Task instructions:
Return every line of the records, exact and in full, until you have returned the line with "[267,426,289,436] fill. ->", and include none of the pictures.

[Entries provided — start]

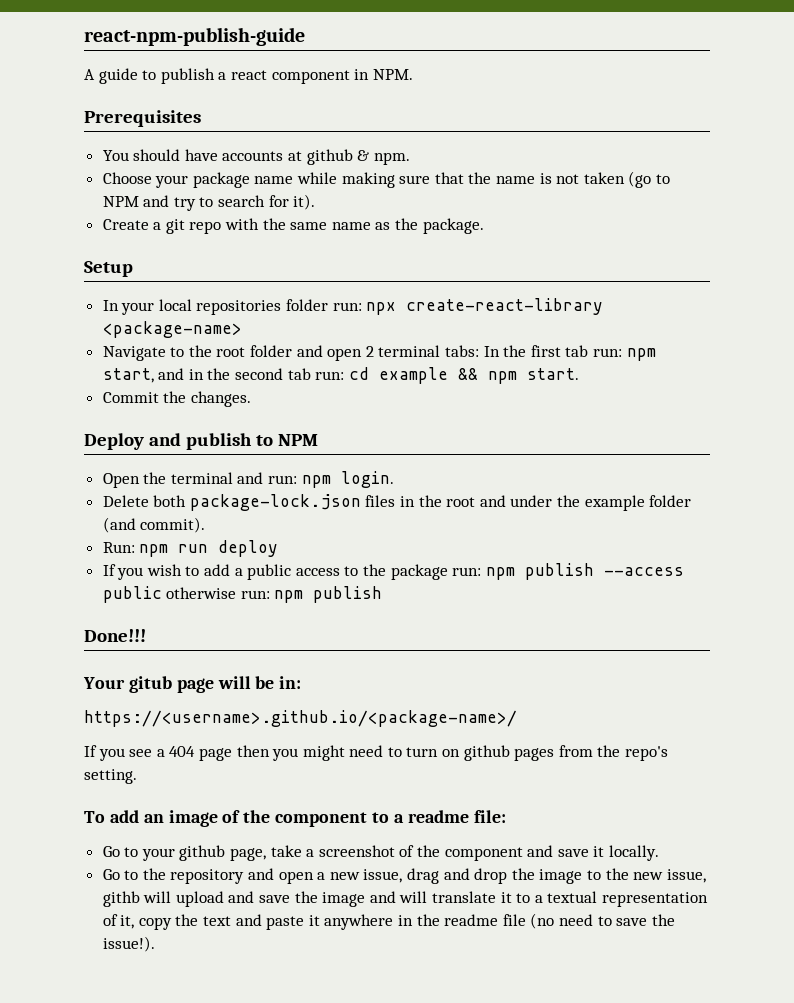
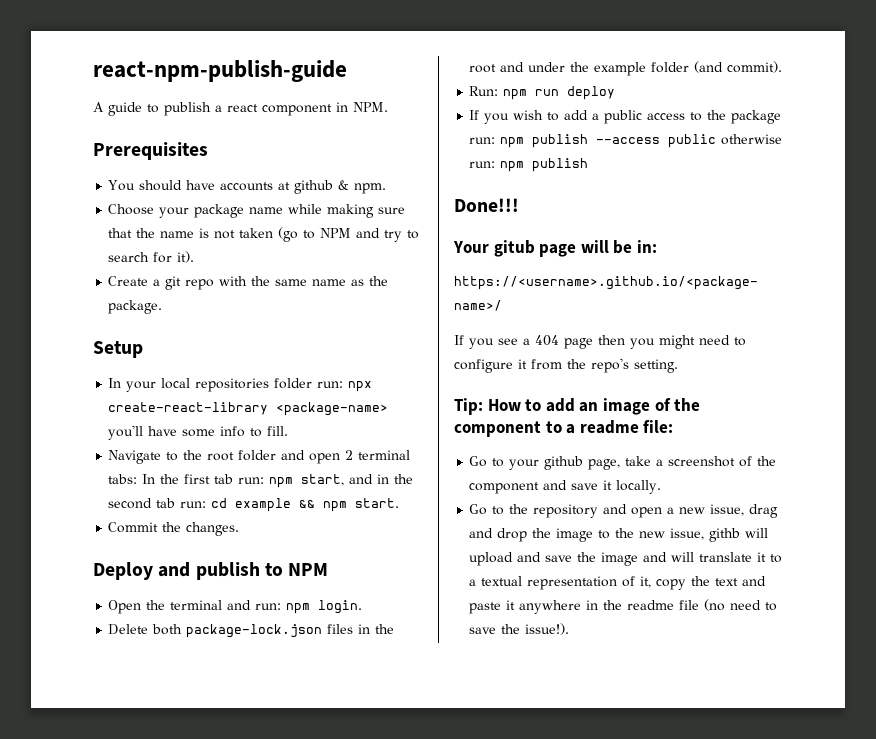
(242, 329) none -> [108,425,289,440] you'll have some info to fill.
[406,745,555,761] turn on github pages -> [454,359,527,373] configure it
[84,811,105,823] To -> [454,398,542,415] Tip: How to

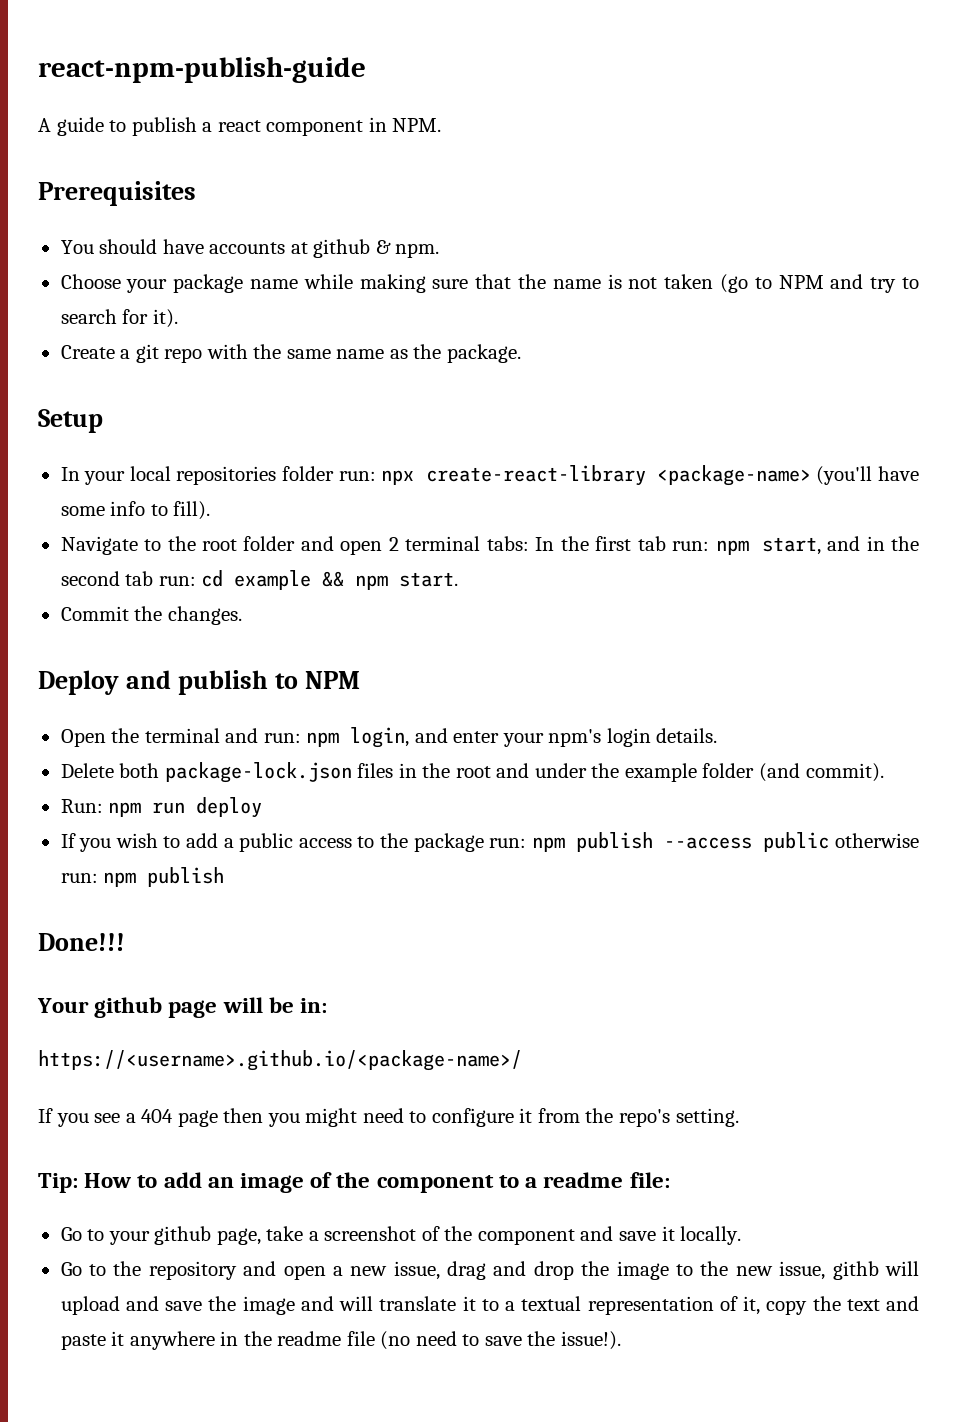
[108,425,144,440] you'll -> [816,466,873,485] (you'll
[267,426,289,436] fill. -> [173,501,211,520] fill).
[318,600,363,614] login. -> [350,727,718,748] login, and enter your npm's login details.
[493,240,535,257] gitub -> [94,997,163,1018] github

[Entries provided — finish]

Completed exercise:
(242, 329) none -> [108,425,289,440] you'll have some info to fill.
[406,745,555,761] turn on github pages -> [454,359,527,373] configure it
[84,811,105,823] To -> [454,398,542,415] Tip: How to

[108,425,144,440] you'll -> [816,466,873,485] (you'll
[267,426,289,436] fill. -> [173,501,211,520] fill).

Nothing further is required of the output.